The REPL, served at the commandline, allows a person to interact with code as if it were live, and see what the pieces do. At least half of what we must do as programmers is comprehension of assets that other people have created, and the REPL allows us to do this without the painful context switch associated with having to read code cold. It enables “flowful” (that is, engaging) exploration and, later, “lazy reading” of code. (Lazy, in this sense, is a non-pejorative computer science term associated with doing only the work needed to solve a problem.) That’s something REPL-less languages can’t provide, because in them, code is a dead static thing that might be run against some dead static tests, not something a developer can interact with as he works.

Reading code is part of the job description of any programmer, and yet it’s rarely done well because enterprise languages like Java make the process so dismal that most people just give up, falling into abominable development practices. When 90 percent of the code is tedious boilerplate (accidental complexity) that isn’t worth the eye strain, it’s easy to miss crucial details. The accumulation of missed details leads to frank incomprehension quickly, and then development practices akin to “throwing mud at the wall and seeing what sticks” become the norm.

This, I believe, is what holds back most Java developers’ progress. Not only does code in such languages become horrible quickly, but the environment makes it unpleasant to read even “good” (by which, I mean “above average for the language) code. In fact, most IDEs tacitly assume that no one is going to bother to read code after it is first written, and adjust accordingly.

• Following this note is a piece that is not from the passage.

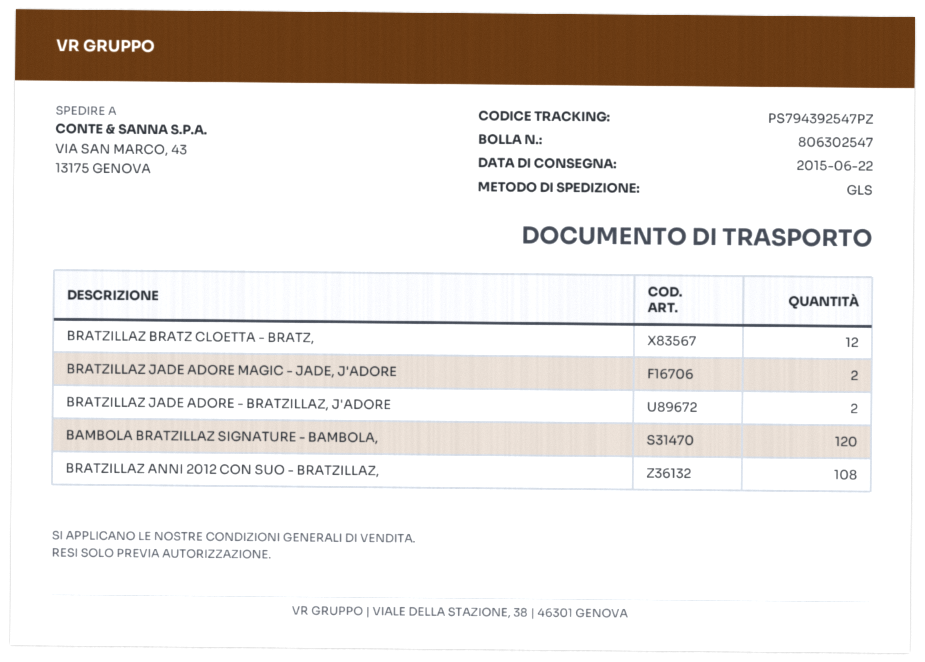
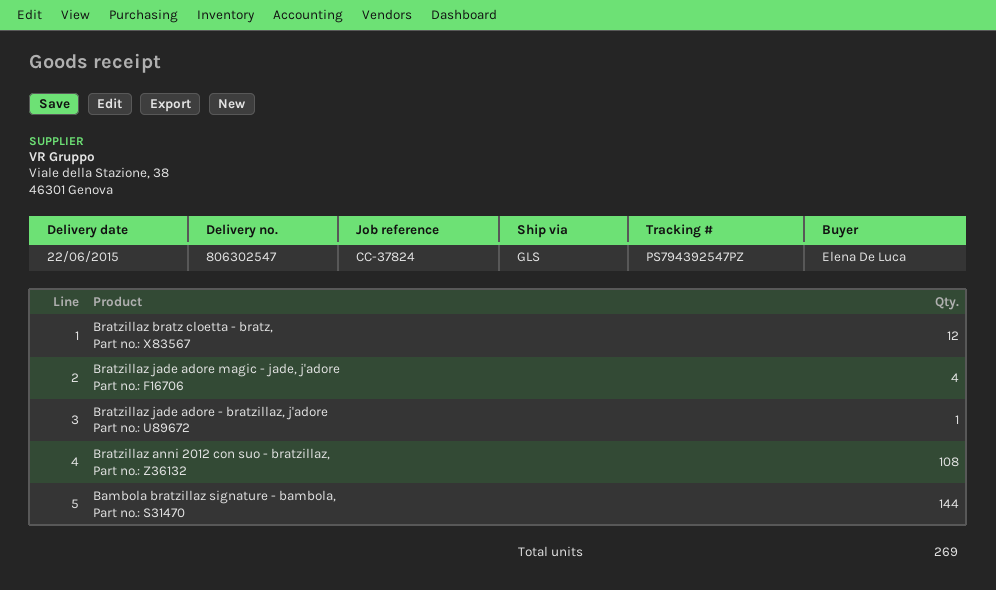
BRATZILLAZ JADE ADORE MAGIC - JADE, J'ADORE: 2 -> 4
BRATZILLAZ JADE ADORE - BRATZILLAZ, J'ADORE: 2 -> 1
BAMBOLA BRATZILLAZ SIGNATURE - BAMBOLA,: 120 -> 144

For a contrast, this is something Ocaml got right in a major way. Ocaml is an obscure “niche” language, but it has the highest average quality of programmers that I’ve ever seen (even higher than Haskell and Lisp, although those are close). I don’t believe the reason for this is that only good developers can use Ocaml. Instead, what Ocaml achieves is that it makes it a joy to read average-case code– no small feat. Pattern matching, a core feature of the language, is explicitly designed to make what would otherwise be complex control flows human-readable. Haskell is an excellent language as well, and extremely terse, but in my belief it’s optimized (more than Ocaml) for writers of code (although still far better, from a reader’s perspective, than Java). I would guess that the ML family of languages (which are elegantly simple) are the only languages on earth that go so far to make almost all code readable, even in large systems. Of course, it’s still absolutely possible to write horrible, illegible Ocaml code– the language puts up more of a fight against bad practices than most, but it can be done. The difference, relevant for economic rather than purist discussions, is that average-case Ocaml code is attractive, whereas even very good Java code looks only 20 percent less ugly than typical “bad” Java code.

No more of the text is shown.